DESCRIPTION OF THE TASK: An exact copy of the entries, with every picture omitted, is what is needed here.

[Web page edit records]

_ _ _ _ _ _ _

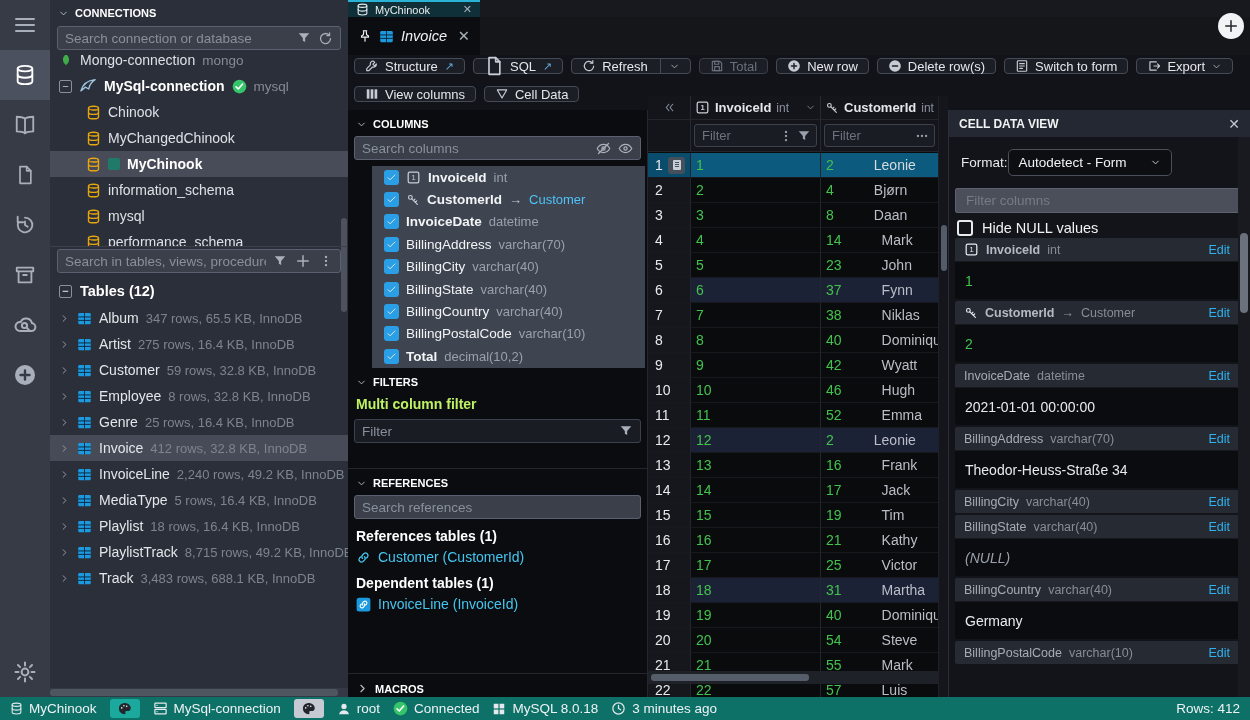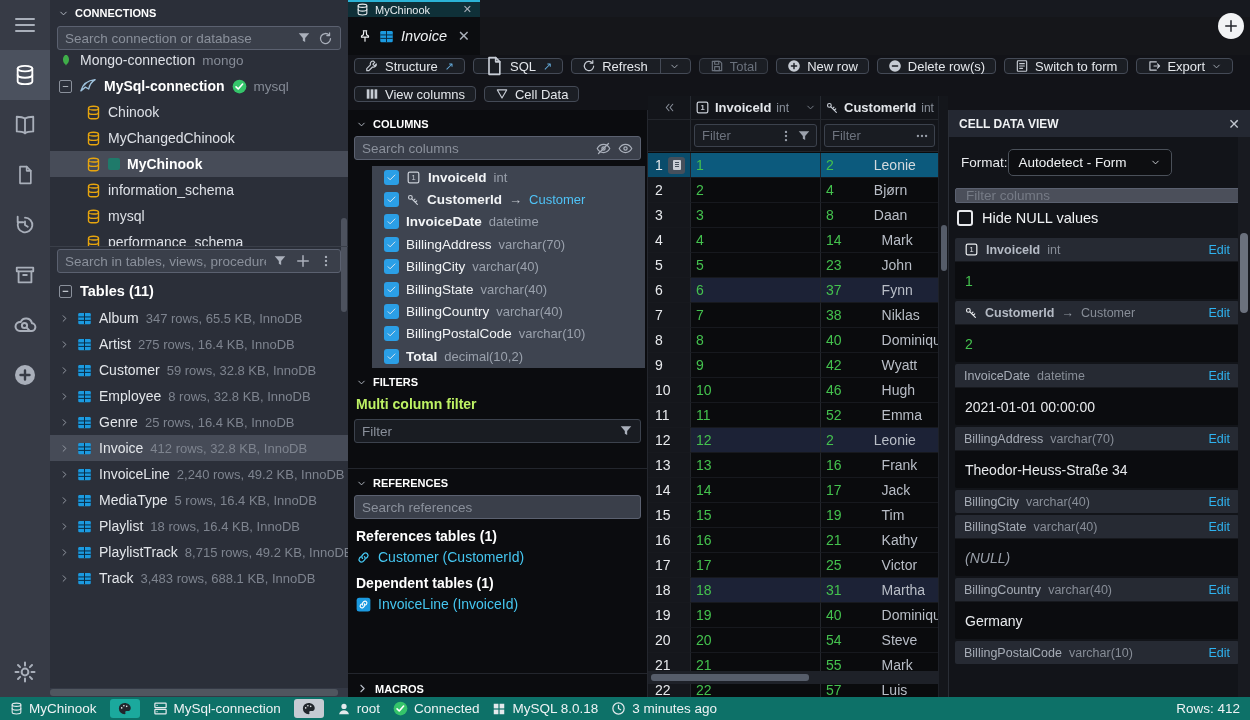--- a/index.html
+++ b/index.html
@@ -113,21 +113,21 @@
   .g-hscroll { position:absolute; left:0; top:575px; width:290px; height:13px; background:#1e2128; }
   .g-hscroll .thumb { position:absolute; left:3px; top:3px; width:158px; height:7px; border-radius:3px; background:#565d6a; }
 
   
   .cell-panel { position:absolute; left:948px; top:110px; width:302px; height:587px; background:#121419; border-left:1px solid #2a2e36; z-index:3; overflow:hidden; }
   .cp-head { height:27px; background:#242832; display:flex; align-items:center; padding:0 10px; font-size:12px; font-weight:bold; color:#f0f2f4; }
   .cp-head .x { margin-left:auto; color:#c2c7cf; font-size:14px; font-weight:normal; cursor:pointer; }
   .cp-format { display:flex; align-items:center; gap:0; padding:12px 12px 10px 12px; font-size:13.5px; }
   .cp-select { display:flex; align-items:center; gap:10px; min-width:164px; background:#0d0e11; border:1px solid #4a5059; border-radius:5px; padding:5px 10px; font-size:13.5px; color:#f0f2f4; cursor:pointer; }
   .cp-select .dd { margin-left:auto; color:#d5d9de; }
-  .cp-filter { margin:2px 6px 0 6px; height:15px; background:#4b4f5a; border:1px solid #5b6170; border-radius:2px; display:flex; align-items:center; padding:0 8px; }
+  .cp-filter { margin:2px 6px 0 6px; height:25px; background:#4b4f5a; border:1px solid #5b6170; border-radius:2px; display:flex; align-items:center; padding:0 8px; }
   .cp-filter input { flex:1; background:transparent; border:none; outline:none; color:#dfe3e8; font-size:13.5px; font-family:inherit; }
   .cp-filter input::placeholder { color:#767b86; }
   .cp-null { display:flex; align-items:center; gap:9px; padding:7px 8px 6px 8px; font-size:14.5px; color:#f0f2f4; }
   .cb-empty { width:16px; height:16px; border:2px solid #e8eaed; border-radius:3px; background:transparent; flex:none; cursor:pointer; }
   .cards { position:absolute; left:6px; top:128px; width:284px; bottom:0; overflow:hidden; }
   .card { margin-bottom:2px; border-radius:2px; overflow:hidden; }
   .card-h { height:23px; background:#262a33; display:flex; align-items:center; gap:7px; padding:0 9px; font-size:12.5px; }
   .card-h .nm { color:#a6acb6; }
   .card-h .nm.b { font-weight:bold; color:#b4bac4; }
   .card-h .ty { color:#878d97; }
@@ -364,21 +364,21 @@
       <span class="ic">
           <svg width="14" height="14" viewBox="0 0 24 24">
             <circle cx="12" cy="5" r="2" fill="currentColor"></circle>
             <circle cx="12" cy="12" r="2" fill="currentColor"></circle>
             <circle cx="12" cy="19" r="2" fill="currentColor"></circle>
           </svg>
         </span>
     </div>
     <div class="grp-row">
       <span class="expander">−</span>
-      <span>Tables (11)</span>
+      <span>Tables (12)</span>
     </div>
     <div id="tables-list">
         <div class="tbl-row">
        <span class="chev ic">
             <svg width="11" height="11" viewBox="0 0 24 24" fill="none" stroke="currentColor" stroke-width="2" stroke-linecap="round" stroke-linejoin="round">
               <path d="M9 6l6 6-6 6"></path>
             </svg>
           </span>
        <span class="ic">
             <svg width="15" height="15" viewBox="0 0 24 24">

_ _ _ _ _ _ _

SOLUTION FOR THIS PROBLEM:
--- a/index.html
+++ b/index.html
@@ -113,21 +113,21 @@
   .g-hscroll { position:absolute; left:0; top:575px; width:290px; height:13px; background:#1e2128; }
   .g-hscroll .thumb { position:absolute; left:3px; top:3px; width:158px; height:7px; border-radius:3px; background:#565d6a; }
 
   
   .cell-panel { position:absolute; left:948px; top:110px; width:302px; height:587px; background:#121419; border-left:1px solid #2a2e36; z-index:3; overflow:hidden; }
   .cp-head { height:27px; background:#242832; display:flex; align-items:center; padding:0 10px; font-size:12px; font-weight:bold; color:#f0f2f4; }
   .cp-head .x { margin-left:auto; color:#c2c7cf; font-size:14px; font-weight:normal; cursor:pointer; }
   .cp-format { display:flex; align-items:center; gap:0; padding:12px 12px 10px 12px; font-size:13.5px; }
   .cp-select { display:flex; align-items:center; gap:10px; min-width:164px; background:#0d0e11; border:1px solid #4a5059; border-radius:5px; padding:5px 10px; font-size:13.5px; color:#f0f2f4; cursor:pointer; }
   .cp-select .dd { margin-left:auto; color:#d5d9de; }
-  .cp-filter { margin:2px 6px 0 6px; height:15px; background:#4b4f5a; border:1px solid #5b6170; border-radius:2px; display:flex; align-items:center; padding:0 8px; }
+  .cp-filter { margin:2px 6px 0 6px; height:25px; background:#4b4f5a; border:1px solid #5b6170; border-radius:2px; display:flex; align-items:center; padding:0 8px; }
   .cp-filter input { flex:1; background:transparent; border:none; outline:none; color:#dfe3e8; font-size:13.5px; font-family:inherit; }
   .cp-filter input::placeholder { color:#767b86; }
   .cp-null { display:flex; align-items:center; gap:9px; padding:7px 8px 6px 8px; font-size:14.5px; color:#f0f2f4; }
   .cb-empty { width:16px; height:16px; border:2px solid #e8eaed; border-radius:3px; background:transparent; flex:none; cursor:pointer; }
   .cards { position:absolute; left:6px; top:128px; width:284px; bottom:0; overflow:hidden; }
   .card { margin-bottom:2px; border-radius:2px; overflow:hidden; }
   .card-h { height:23px; background:#262a33; display:flex; align-items:center; gap:7px; padding:0 9px; font-size:12.5px; }
   .card-h .nm { color:#a6acb6; }
   .card-h .nm.b { font-weight:bold; color:#b4bac4; }
   .card-h .ty { color:#878d97; }
@@ -364,21 +364,21 @@
       <span class="ic">
           <svg width="14" height="14" viewBox="0 0 24 24">
             <circle cx="12" cy="5" r="2" fill="currentColor"></circle>
             <circle cx="12" cy="12" r="2" fill="currentColor"></circle>
             <circle cx="12" cy="19" r="2" fill="currentColor"></circle>
           </svg>
         </span>
     </div>
     <div class="grp-row">
       <span class="expander">−</span>
-      <span>Tables (11)</span>
+      <span>Tables (12)</span>
     </div>
     <div id="tables-list">
         <div class="tbl-row">
        <span class="chev ic">
             <svg width="11" height="11" viewBox="0 0 24 24" fill="none" stroke="currentColor" stroke-width="2" stroke-linecap="round" stroke-linejoin="round">
               <path d="M9 6l6 6-6 6"></path>
             </svg>
           </span>
        <span class="ic">
             <svg width="15" height="15" viewBox="0 0 24 24">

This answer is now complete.